Segment Open

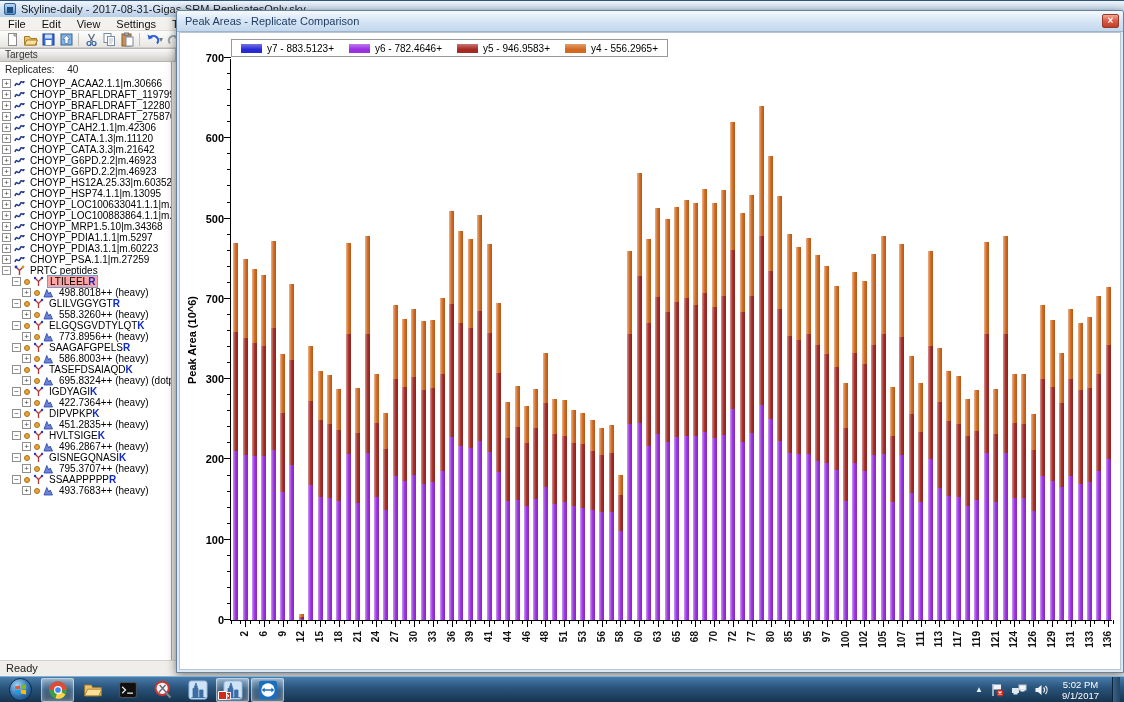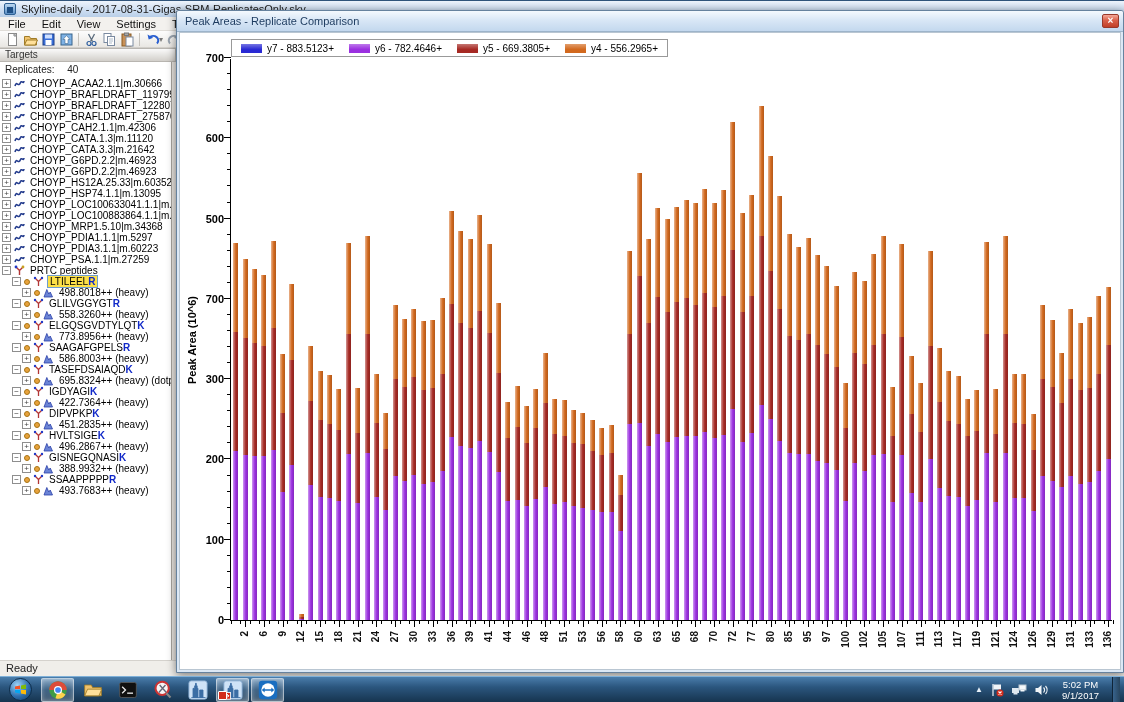--- a/index.html
+++ b/index.html
@@ -596,7 +596,7 @@
           <div class="lg-swatch" style="background: linear-gradient(rgb(190, 120, 235), rgb(155, 48, 224) 60%);"></div>
           <span class="lg-label">y6 - 782.4646+</span>
           <div class="lg-swatch" style="background: linear-gradient(rgb(197, 117, 113), rgb(166, 42, 36) 60%);"></div>
-          <span class="lg-label">y5 - 669.3805+</span>
+          <span class="lg-label">y5 - 946.9583+</span>
           <div class="lg-swatch" style="background: linear-gradient(rgb(226, 158, 109), rgb(210, 105, 30) 60%);"></div>
           <span class="lg-label">y4 - 556.2965+</span>
         </div>

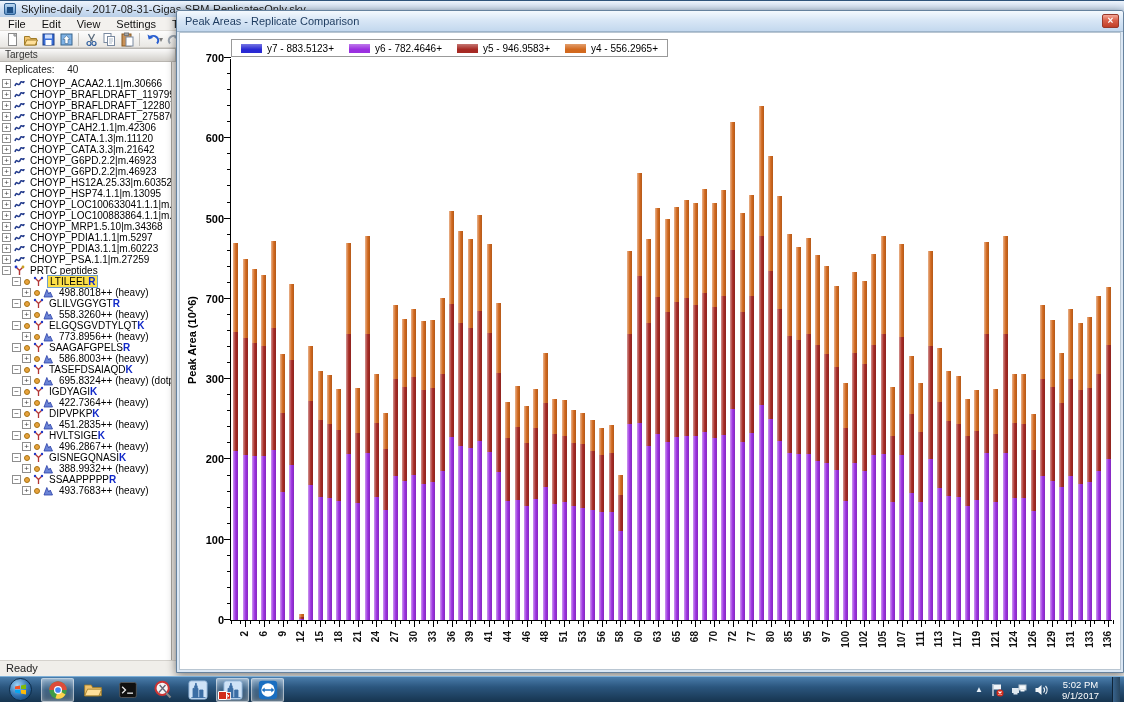--- a/index.html
+++ b/index.html
@@ -42,7 +42,7 @@
   .ticon { margin-right:3px; flex:none; display:inline-flex; }
   .tlabel { padding:0 2px; }
   .tlabel .term { color:#1028c8; font-weight:bold; }
-  .trow.selected .tlabel { background:#fde047; border:1px solid #6f9ecf; }
+  .trow.selected .tlabel { background:#fca5a5; border:1px solid #6f9ecf; }
 
   #status-bar { position:absolute; left:0; bottom:0; width:100%; height:16px; background:#f0eeea;
     border-top:1px solid #d5d2cd; font-size:11px; color:#222; padding:1px 0 0 6px; }

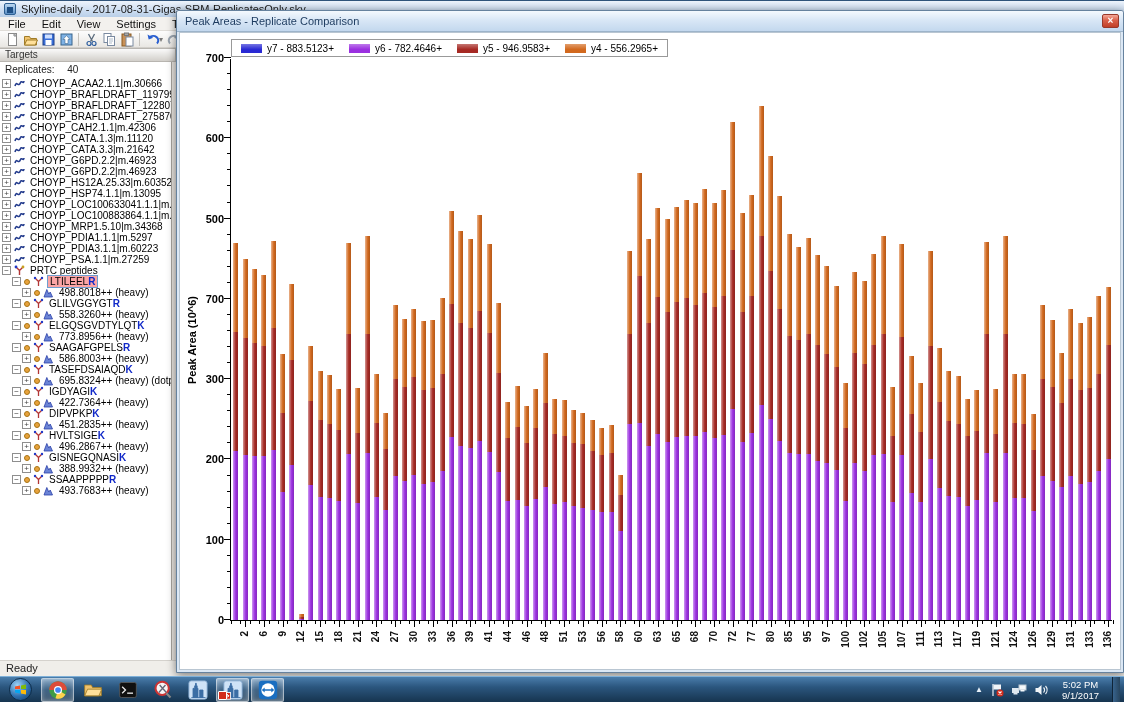--- a/index.html
+++ b/index.html
@@ -553,7 +553,7 @@
                 <path d="M1 10 L3.8 2.5 L5.8 7 L7.2 5 L9.5 10 z" fill="#6b84d6" stroke="#2a3fa8" stroke-width="0.8"></path>
               </svg>
             </div>
-            <span class="tlabel"><span>388.9932++ (heavy)</span></span>
+            <span class="tlabel"><span>795.3707++ (heavy)</span></span>
           </div>
           <div class="trow" style="top: 397px; left: 12px;">
             <div class="expander">−</div>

Segment Closed

**Exercise objective:** The whole listing, pictures excluded, should be output exactly.

**Exercise response:**
--- a/index.html
+++ b/index.html
@@ -596,7 +596,7 @@
           <div class="lg-swatch" style="background: linear-gradient(rgb(190, 120, 235), rgb(155, 48, 224) 60%);"></div>
           <span class="lg-label">y6 - 782.4646+</span>
           <div class="lg-swatch" style="background: linear-gradient(rgb(197, 117, 113), rgb(166, 42, 36) 60%);"></div>
-          <span class="lg-label">y5 - 669.3805+</span>
+          <span class="lg-label">y5 - 946.9583+</span>
           <div class="lg-swatch" style="background: linear-gradient(rgb(226, 158, 109), rgb(210, 105, 30) 60%);"></div>
           <span class="lg-label">y4 - 556.2965+</span>
         </div>

--- a/index.html
+++ b/index.html
@@ -42,7 +42,7 @@
   .ticon { margin-right:3px; flex:none; display:inline-flex; }
   .tlabel { padding:0 2px; }
   .tlabel .term { color:#1028c8; font-weight:bold; }
-  .trow.selected .tlabel { background:#fde047; border:1px solid #6f9ecf; }
+  .trow.selected .tlabel { background:#fca5a5; border:1px solid #6f9ecf; }
 
   #status-bar { position:absolute; left:0; bottom:0; width:100%; height:16px; background:#f0eeea;
     border-top:1px solid #d5d2cd; font-size:11px; color:#222; padding:1px 0 0 6px; }

--- a/index.html
+++ b/index.html
@@ -553,7 +553,7 @@
                 <path d="M1 10 L3.8 2.5 L5.8 7 L7.2 5 L9.5 10 z" fill="#6b84d6" stroke="#2a3fa8" stroke-width="0.8"></path>
               </svg>
             </div>
-            <span class="tlabel"><span>388.9932++ (heavy)</span></span>
+            <span class="tlabel"><span>795.3707++ (heavy)</span></span>
           </div>
           <div class="trow" style="top: 397px; left: 12px;">
             <div class="expander">−</div>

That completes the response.